Task statement: Copy the data verbatim and leave out every picture.

Data to use:
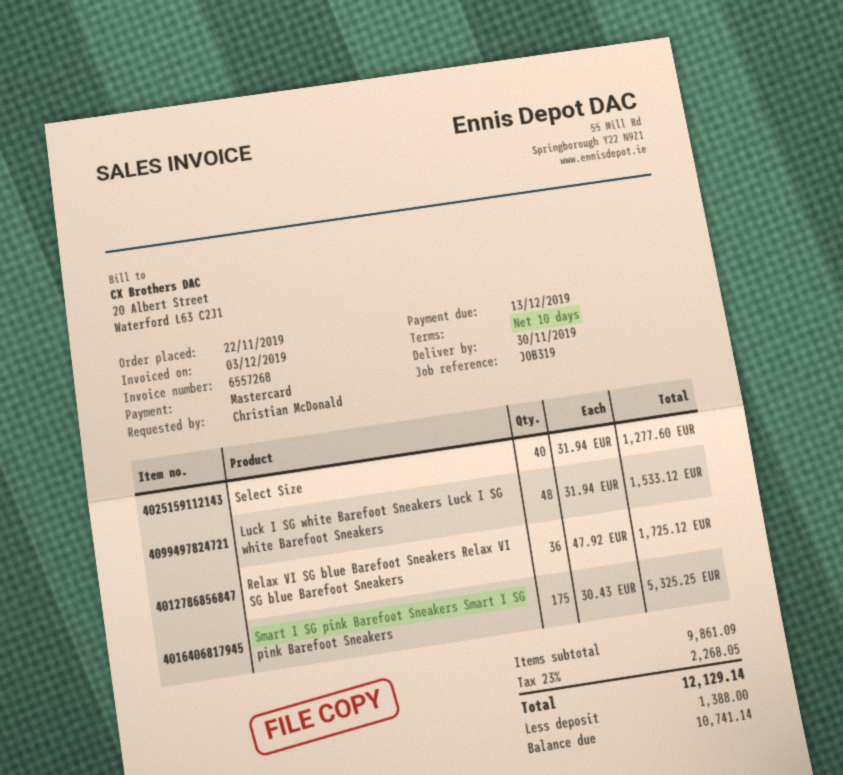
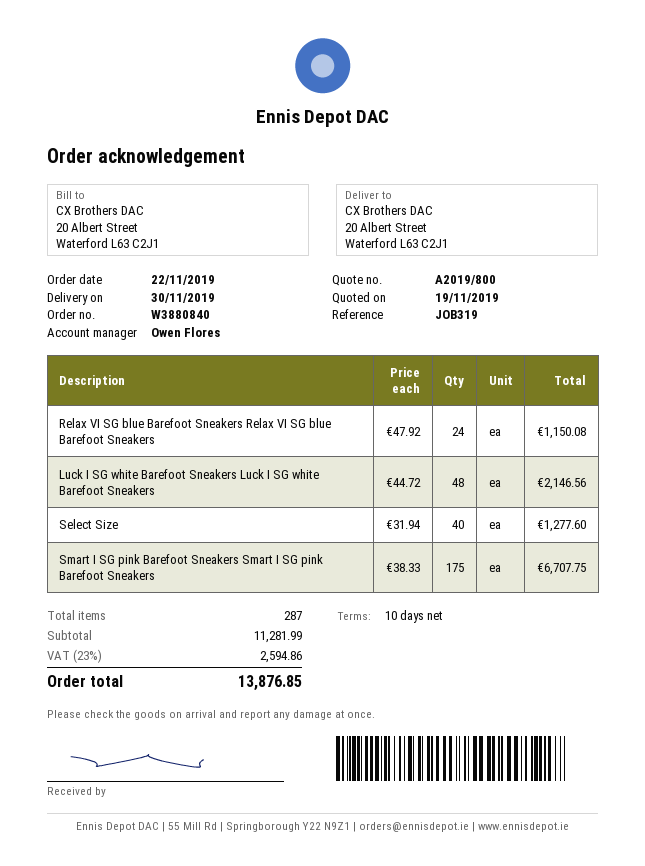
Luck I SG white Barefoot Sneakers Luck I SG white Barefoot Sneakers: 48 x 31.94 = 1533.12 -> 48 x 44.72 = 2146.56
Relax VI SG blue Barefoot Sneakers Relax VI SG blue Barefoot Sneakers: 36 x 47.92 = 1725.12 -> 24 x 47.92 = 1150.08
Smart I SG pink Barefoot Sneakers Smart I SG pink Barefoot Sneakers: 175 x 30.43 = 5325.25 -> 175 x 38.33 = 6707.75
subtotal: 9861.09 -> 11281.99
tax: 23% = 2268.05 -> 23% = 2594.86
total: 12129.14 -> 13876.85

Solution to this problem:
Luck I SG white Barefoot Sneakers Luck I SG white Barefoot Sneakers: 48 x 31.94 = 1533.12 -> 48 x 44.72 = 2146.56
Relax VI SG blue Barefoot Sneakers Relax VI SG blue Barefoot Sneakers: 36 x 47.92 = 1725.12 -> 24 x 47.92 = 1150.08
Smart I SG pink Barefoot Sneakers Smart I SG pink Barefoot Sneakers: 175 x 30.43 = 5325.25 -> 175 x 38.33 = 6707.75
subtotal: 9861.09 -> 11281.99
tax: 23% = 2268.05 -> 23% = 2594.86
total: 12129.14 -> 13876.85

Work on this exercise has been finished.